## TASK REQUIREMENTS
For each entry, return the text exactly and omit any image.

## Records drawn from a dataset

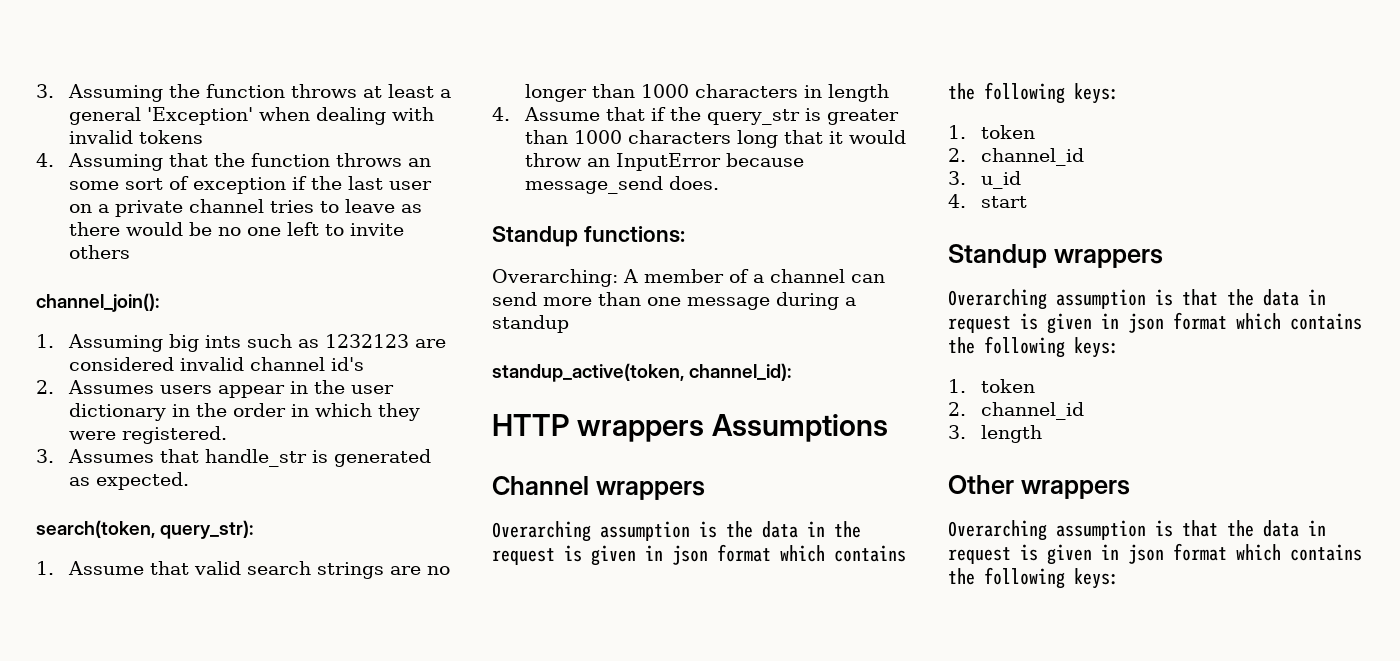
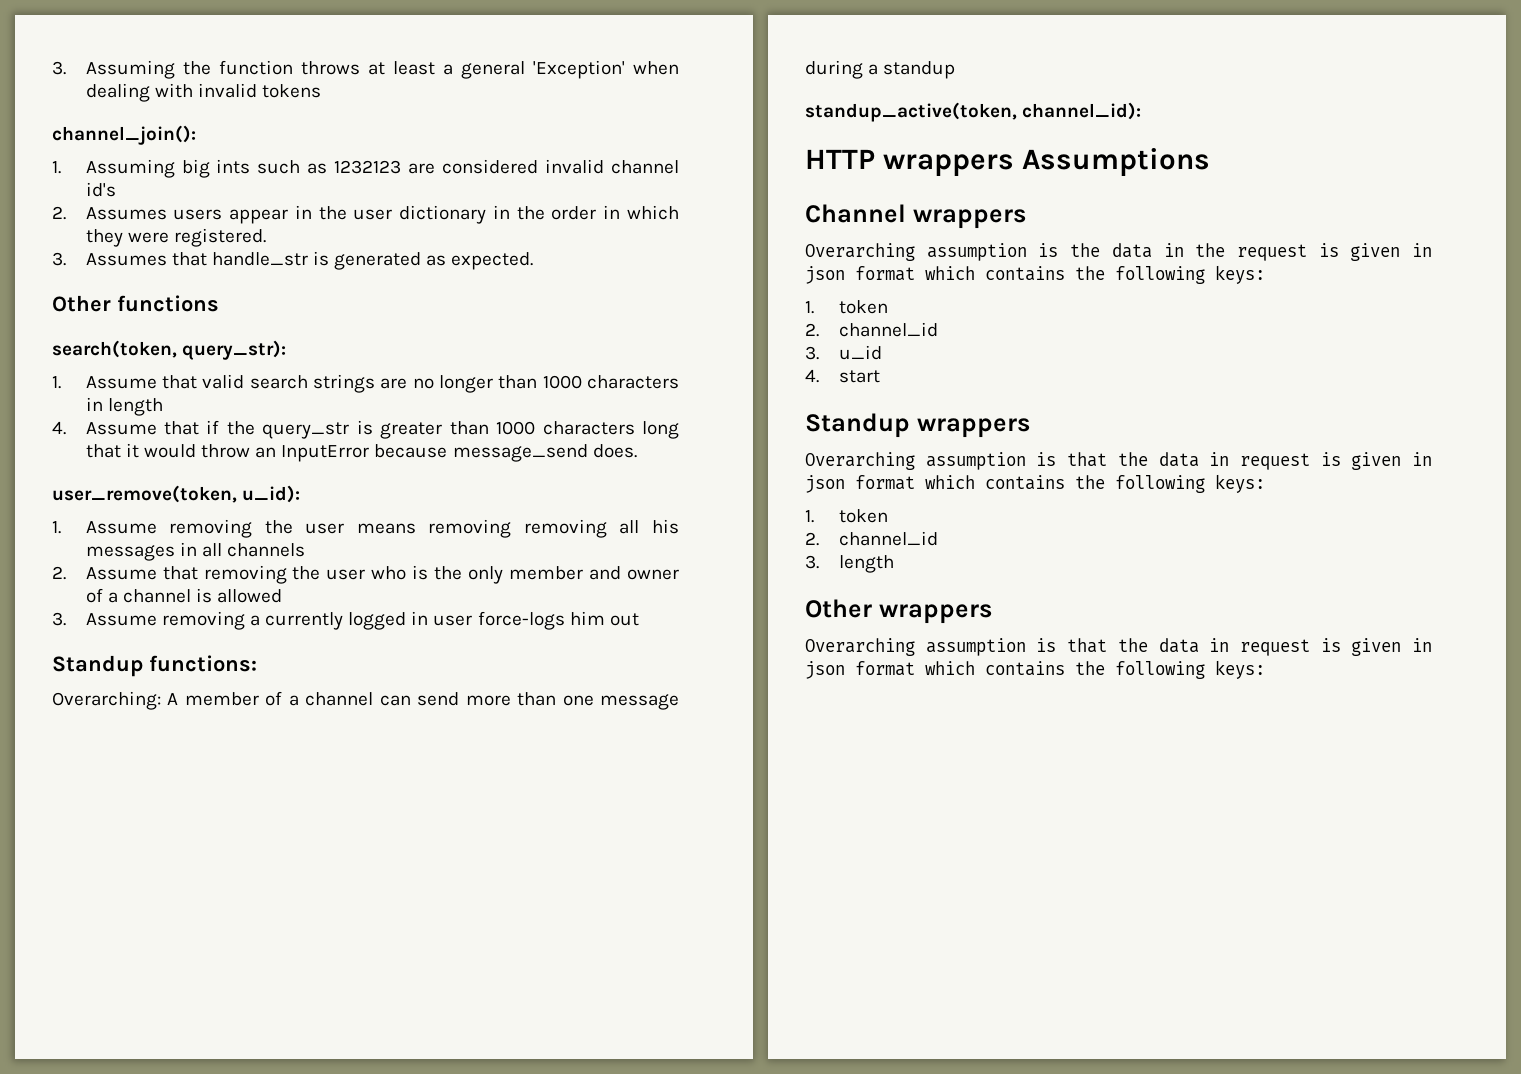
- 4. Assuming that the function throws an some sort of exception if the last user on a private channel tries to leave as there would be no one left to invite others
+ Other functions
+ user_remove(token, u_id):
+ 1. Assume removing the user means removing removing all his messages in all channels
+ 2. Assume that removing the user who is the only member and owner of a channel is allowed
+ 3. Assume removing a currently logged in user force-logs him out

## TASK OUTPUT
- 4. Assuming that the function throws an some sort of exception if the last user on a private channel tries to leave as there would be no one left to invite others
+ Other functions
+ user_remove(token, u_id):
+ 1. Assume removing the user means removing removing all his messages in all channels
+ 2. Assume that removing the user who is the only member and owner of a channel is allowed
+ 3. Assume removing a currently logged in user force-logs him out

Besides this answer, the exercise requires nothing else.